In a new study, researchers found a pregnant mother who tested positive for COVID-19 transmitted the virus causing the disease to her prematurely born baby.
Both were treated and recovered.
The case adds to a growing body of evidence that the SARS-CoV-2 virus can be transmitted in utero. It also underscores the importance of limiting COVID-19 exposure for pregnant women.
The research was conducted by UT Southwestern physicians.
Although more than 20 million people around the world have been infected with SARS-CoV-2 – the virus that causes COVID-19 – data on how the virus affects pregnant women have been limited.
An early study out of Wuhan, China, concluded that SARS-CoV-2 transmission from mother to baby was unlikely since the researchers found no copies of the virus in any amniotic fluid, umbilical cord blood, or breast milk.
But a handful of more recent studies have suggested there may be isolated instances in which such viral transmission does occur during pregnancy.
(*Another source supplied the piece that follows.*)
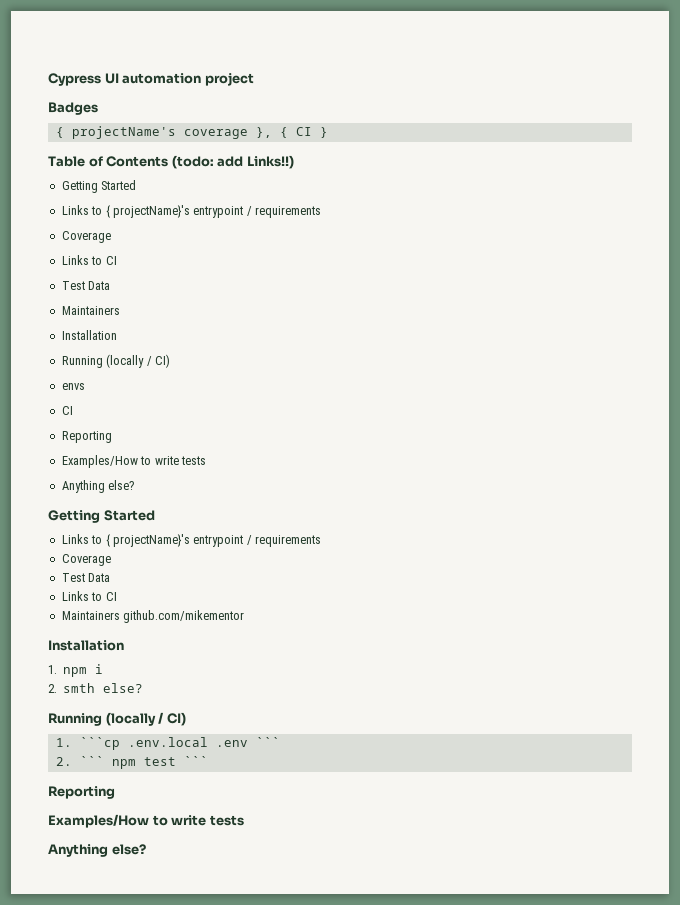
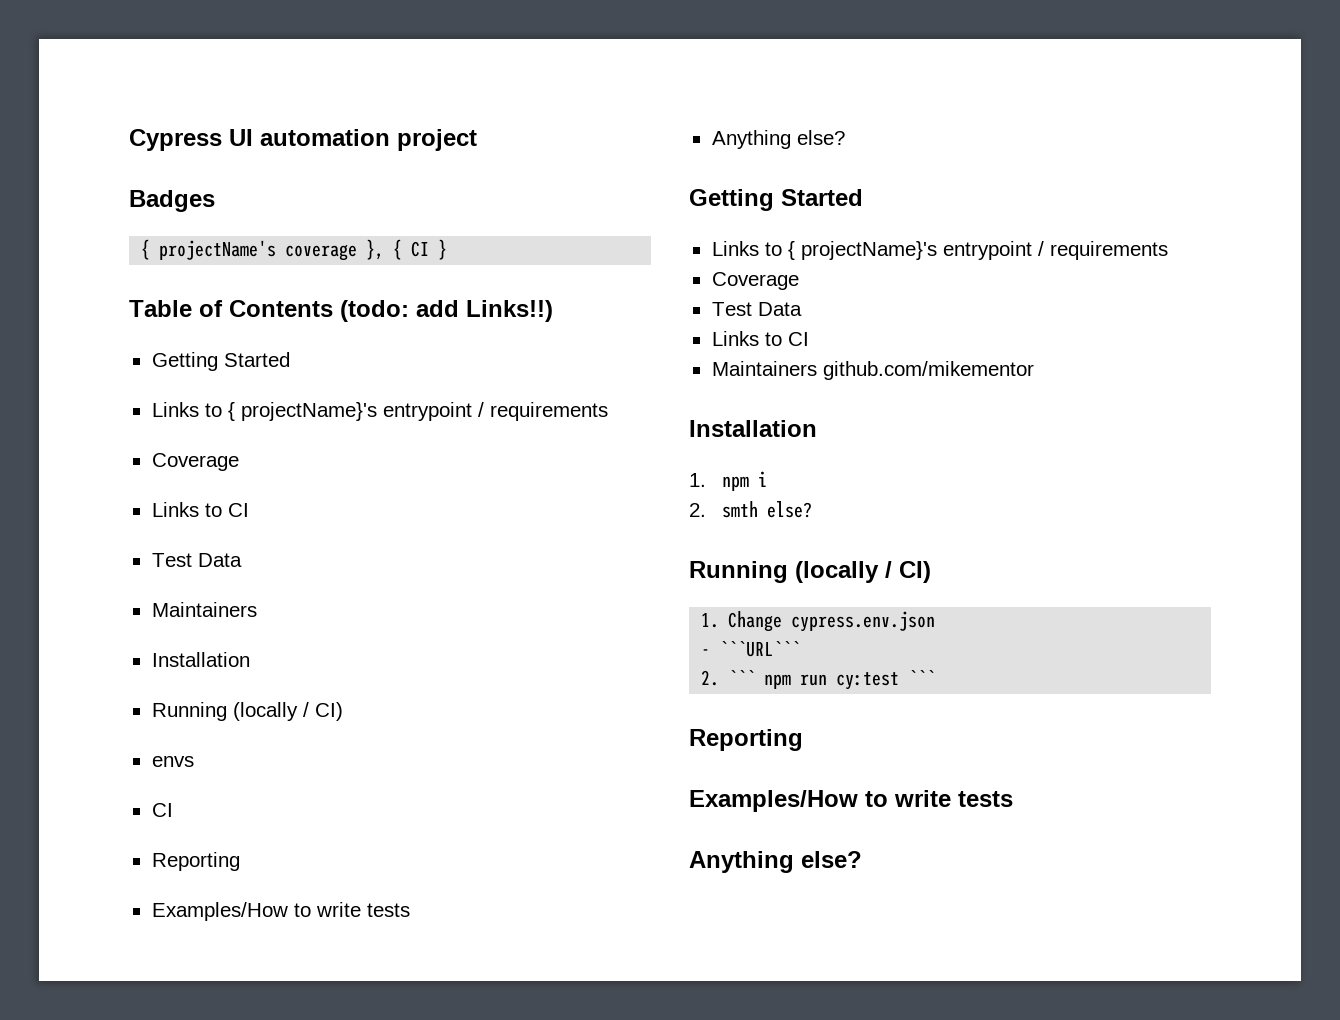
[79,737,280,750] ```cp .env.local .env ``` -> [728,611,936,632] [701,641,801,657] Change cypress.env.json // - ```URL```
[143,757,176,766] test -> [800,672,900,690] run cy:test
In the case described in the paper, a woman who was 34 weeks pregnant visited the emergency room with signs of premature labor and was admitted to the COVID unit at Parkland Memorial Hospital when she tested positive for the SARS-CoV-2 virus.
While she did not have the typical respiratory symptoms associated with COVID-19, she did have a fever and diarrhea, which suggested possible viral infection.
The woman, who did not know how she acquired the virus, remained hospitalized because of her COVID-19 diagnosis.
Three days after admission, her water broke. Following eight-hour labor in early May, she gave birth to a healthy 7-pound, 3-ounce girl.
About 24 hours after birth, the newborn developed a fever that spiked, and she also showed signs of respiratory distress, including an abnormally high breathing rate and lower levels of oxygen in her blood.
The team ran tests for viruses and bacteria. While other tests came back negative, a COVID-19 test was positive at both 24 and 48 hours after birth.
To help pin down how and when the transmission between mother and baby occurred, the team analyzed the placenta from the pregnancy.
They found signs of inflammation and evidence that the baby had been stressed.
They also examined thin slices of the placenta under an electron microscope, spotting structures that looked like viruses.
Then they tested small samples of the placenta for the SARS-CoV-2 virus. Currently available commercial tests for the COVID-19 virus all rely on bodily fluids, rather than solid tissues, to test for the virus.
Neither the mother nor the baby had severe enough symptoms to warrant treatment other than oxygen and fluids, and both fully recovered.
The baby stayed in the hospital for three weeks and was then released.
More data – including not only individual case reports but large cohort studies – are needed to better understand how COVID-19 affects both pregnant women and babies, the physicians say.
At UTSW, the case increased awareness that it’s possible for newborns to be born already harboring the virus.
One author of the study is Amanda Evans, M.D., an assistant professor of pediatrics specializing in infectious diseases.
The study is published in The Pediatric Infectious Disease Journal.